- [Prompt] Pictures excluded, reproduce exactly the lines below from the one with "subtotal: 1807.50 -> 2075.40" through the one with "total: 3315.09 -> 2732.43", both included.
[Opening Record set section]
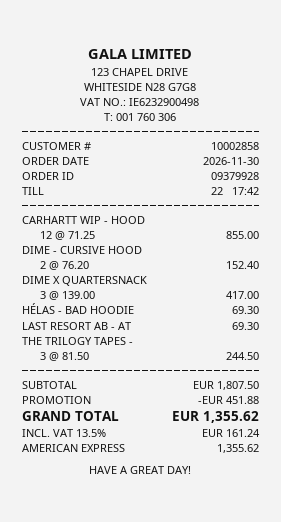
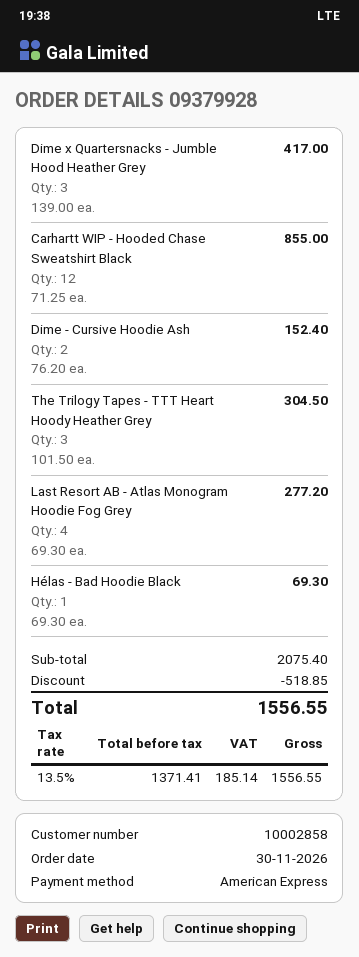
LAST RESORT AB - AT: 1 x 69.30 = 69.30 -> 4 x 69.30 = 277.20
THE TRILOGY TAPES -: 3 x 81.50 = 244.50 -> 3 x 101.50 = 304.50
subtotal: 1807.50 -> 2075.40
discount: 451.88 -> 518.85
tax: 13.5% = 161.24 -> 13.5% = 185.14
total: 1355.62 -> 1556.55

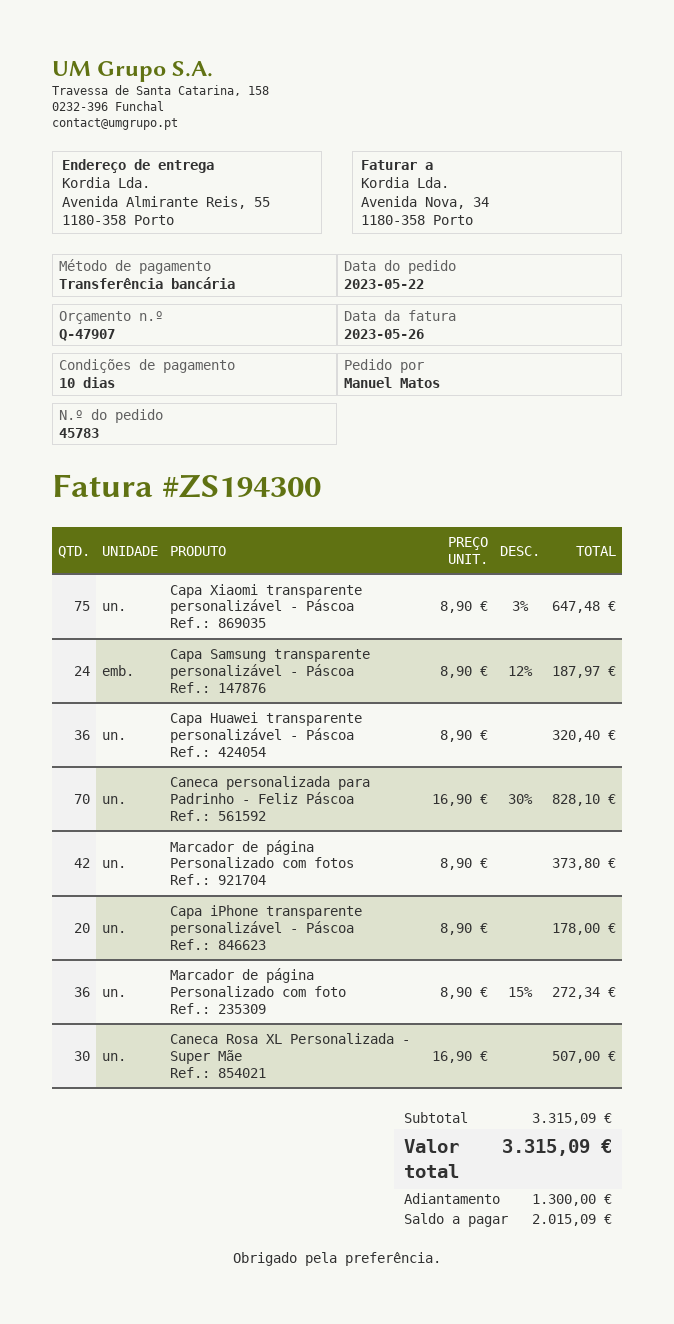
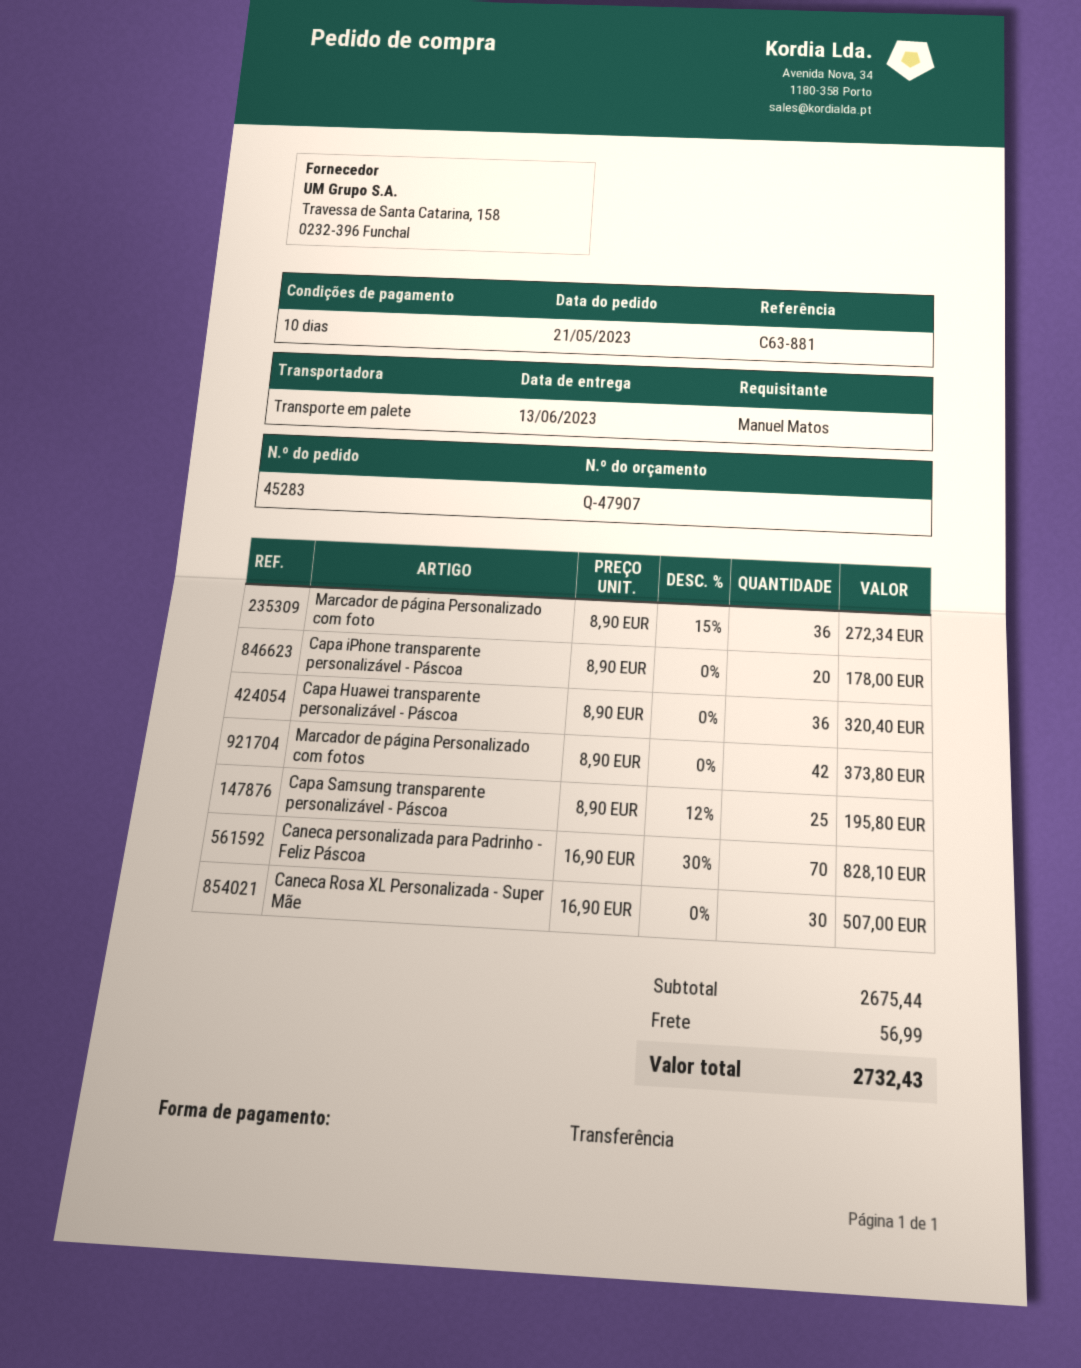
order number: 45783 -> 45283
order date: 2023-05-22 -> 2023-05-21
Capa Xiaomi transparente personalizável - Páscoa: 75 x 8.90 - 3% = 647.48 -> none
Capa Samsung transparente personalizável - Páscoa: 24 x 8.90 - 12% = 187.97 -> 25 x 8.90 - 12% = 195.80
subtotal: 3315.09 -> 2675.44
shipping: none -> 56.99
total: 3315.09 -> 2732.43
[Closing Record set section]
[Opening Record set section]
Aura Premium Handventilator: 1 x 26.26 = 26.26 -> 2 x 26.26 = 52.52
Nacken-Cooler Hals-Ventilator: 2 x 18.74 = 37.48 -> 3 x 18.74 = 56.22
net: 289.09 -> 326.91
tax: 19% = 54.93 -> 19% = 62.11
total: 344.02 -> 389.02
[Closing Record set section]
[Opening Record set section]
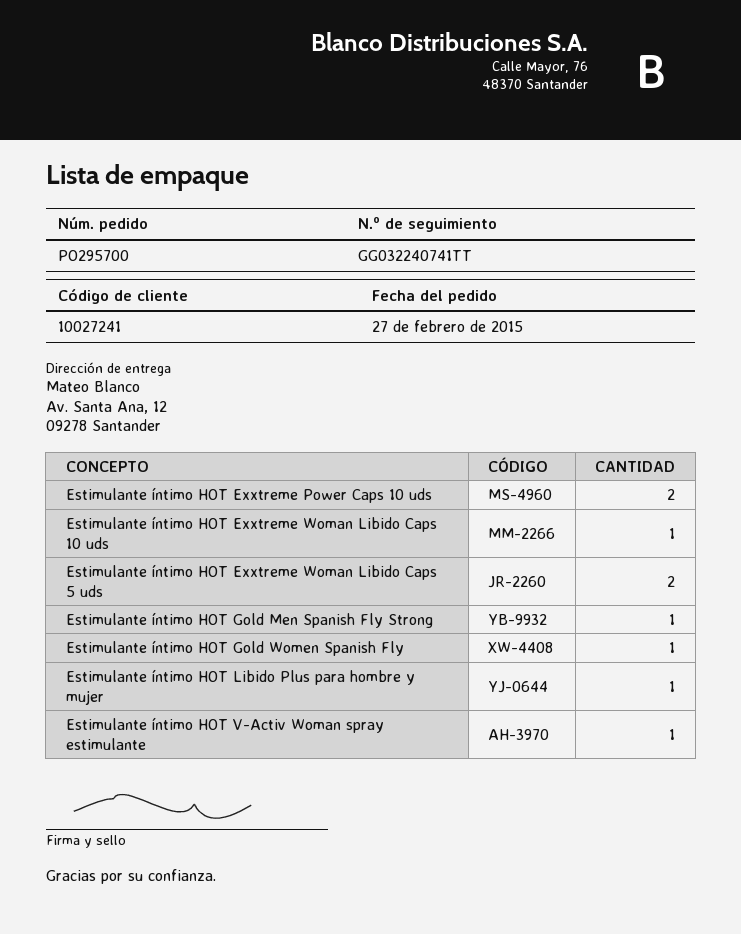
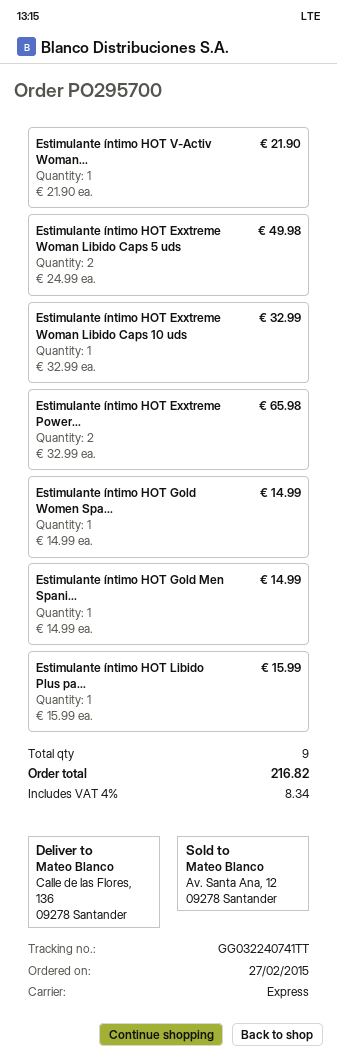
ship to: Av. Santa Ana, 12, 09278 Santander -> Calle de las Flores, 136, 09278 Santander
[Closing Record set section]
- [Response to this exercise]
subtotal: 1807.50 -> 2075.40
discount: 451.88 -> 518.85
tax: 13.5% = 161.24 -> 13.5% = 185.14
total: 1355.62 -> 1556.55

order number: 45783 -> 45283
order date: 2023-05-22 -> 2023-05-21
Capa Xiaomi transparente personalizável - Páscoa: 75 x 8.90 - 3% = 647.48 -> none
Capa Samsung transparente personalizável - Páscoa: 24 x 8.90 - 12% = 187.97 -> 25 x 8.90 - 12% = 195.80
subtotal: 3315.09 -> 2675.44
shipping: none -> 56.99
total: 3315.09 -> 2732.43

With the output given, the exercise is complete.